Without the pictures, reproduce the records that follow exactly.
☆ ☆ ☆ ☆ ☆ ☆ ☆
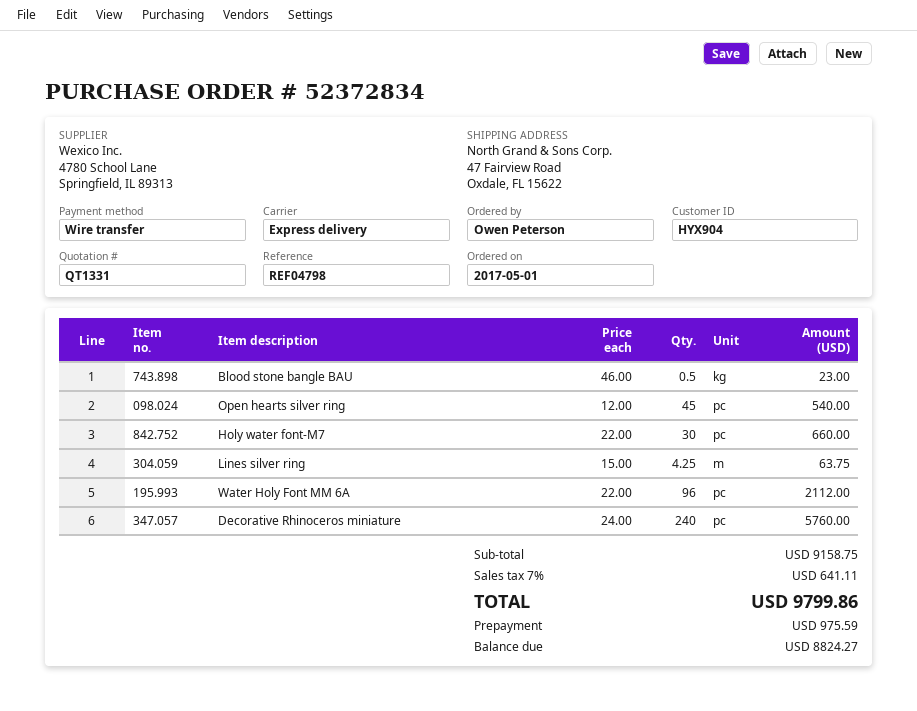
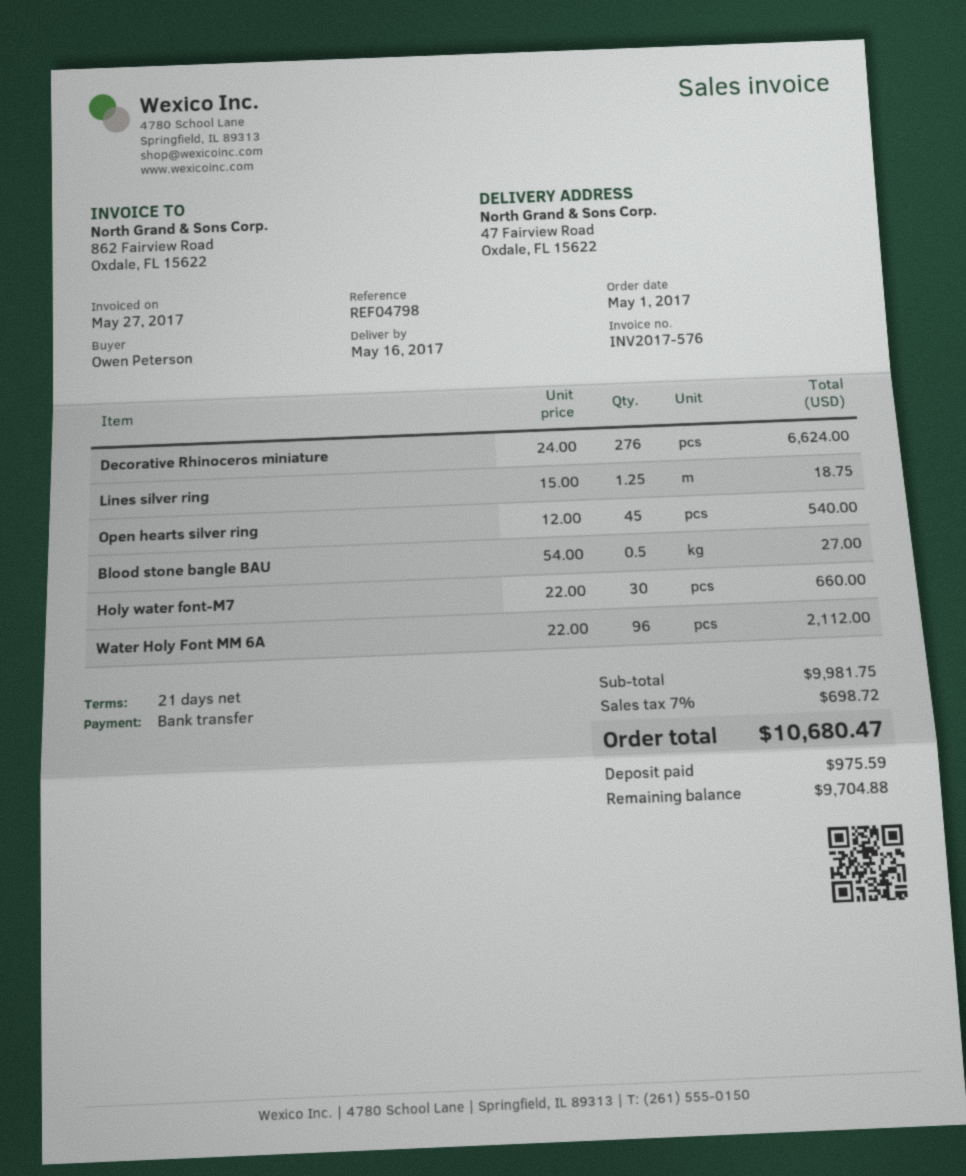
Blood stone bangle BAU: 0.5 x 46.00 = 23.00 -> 0.5 x 54.00 = 27.00
Lines silver ring: 4.25 x 15.00 = 63.75 -> 1.25 x 15.00 = 18.75
Decorative Rhinoceros miniature: 240 x 24.00 = 5760.00 -> 276 x 24.00 = 6624.00
subtotal: 9158.75 -> 9981.75
tax: 7% = 641.11 -> 7% = 698.72
total: 9799.86 -> 10680.47
balance: 8824.27 -> 9704.88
☆ ☆ ☆ ☆ ☆ ☆ ☆
◆ Completed exercise:
Blood stone bangle BAU: 0.5 x 46.00 = 23.00 -> 0.5 x 54.00 = 27.00
Lines silver ring: 4.25 x 15.00 = 63.75 -> 1.25 x 15.00 = 18.75
Decorative Rhinoceros miniature: 240 x 24.00 = 5760.00 -> 276 x 24.00 = 6624.00
subtotal: 9158.75 -> 9981.75
tax: 7% = 641.11 -> 7% = 698.72
total: 9799.86 -> 10680.47
balance: 8824.27 -> 9704.88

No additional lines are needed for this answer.